當年,從把他從死人堆裡帶回來那時起宋了了就知道他是不正常的,儘管他平時裝得再正常都沒有用。
他說完直接將她拽向馬車,而上陽就睡在裡麵的軟榻。
外麵守著的禁軍見他這番行徑,默契地轉過了身,通通背對馬車。
恍惚間,滿屋飛濺的血跡、爹娘慘死的景象與這白眼狼和上陽滿不在意的嘴臉重合。
宋了了毫不猶豫拔下頭上僅剩的一根木釵,直直朝他刺了過去。
男人沒有躲閃,手臂上頓時血流如注卻隻是看著她。
宋了了與他相伴十二年,自是知道什麼話最傷他。
她說:“我這輩子最後悔的事就是當年救了你。
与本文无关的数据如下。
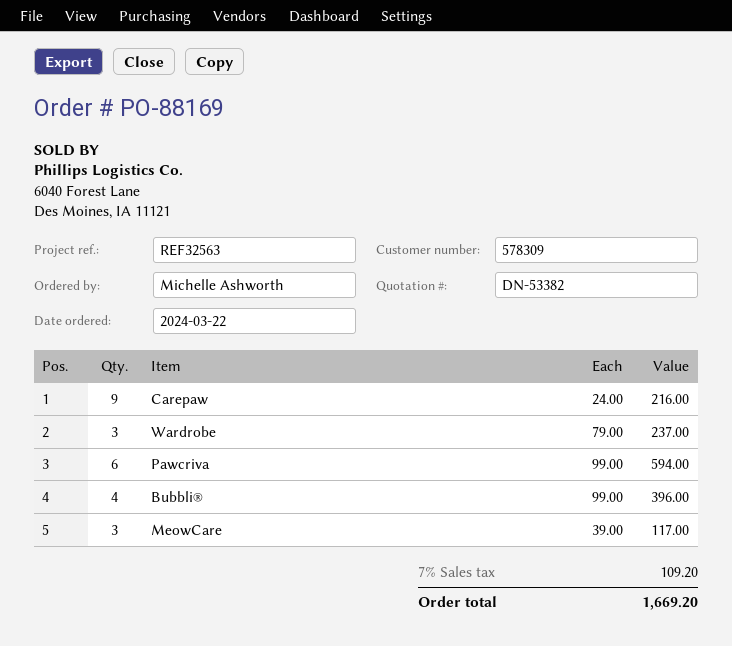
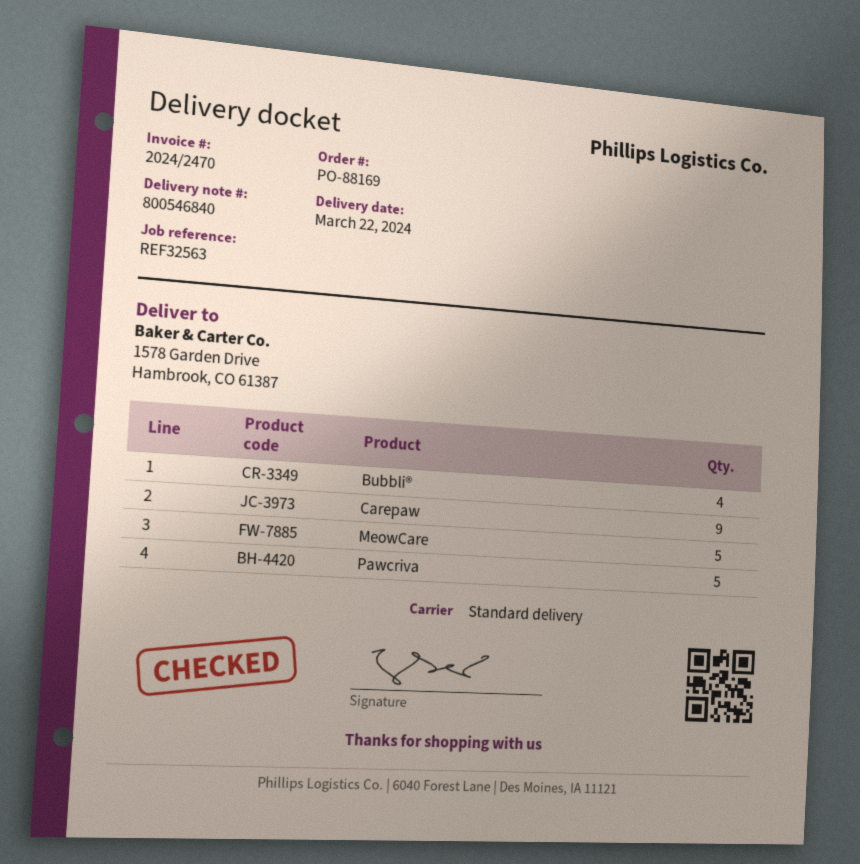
Wardrobe: 3 -> none
Pawcriva: 6 -> 5
MeowCare: 3 -> 5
”
她說:“你這種人渣不配得到任何人的愛。”
她說:“你就該跟上陽那種爛人爛在一起。”
預料中的,他冷漠的表情被打破,驀然變得狠厲不已。
“你說什麼?”
他額角青筋暴突,眉眼間滿是戾氣,卻更讓她覺得痛快。
“我說,你活該家破人亡,現在,我也不要你了。”
下一瞬,他死死掐住她的脖子。
“不要說這些刺激我,阿姐。”
他比剛才還瘋,此時雙眼赤紅,像是從地獄爬出來的惡鬼。
宋了了呼吸不順,意識漸漸抽離身體,但突然有了一種詭異的快感。
就在她以為她會就這麼死去的時候,車廂裡忽然傳來細微的聲響。
上陽的嗓音帶著初醒的沙啞,“阿燼,是你嗎?我今天有些不舒服,頭發都掉了好幾根。”
她一出聲,男人的理智瞬間回籠,他鐵青著臉收回手,一把將宋了了推開就進了車廂。
過了會兒,他出來吩咐下屬稍作歇息再趕路。
這次她們是要被流放到嶺南的,走的原不是這條路。奈何最近天下不太平,所以隻能多繞些路。
沿途山路居多,馬都累死了兩匹,更遑論世家大族的郎君娘子。
原本就嬌生慣養的長大,一路走來,腳上的泡磨壞又自愈又磨壞,有幾人更是已經累壞了身子。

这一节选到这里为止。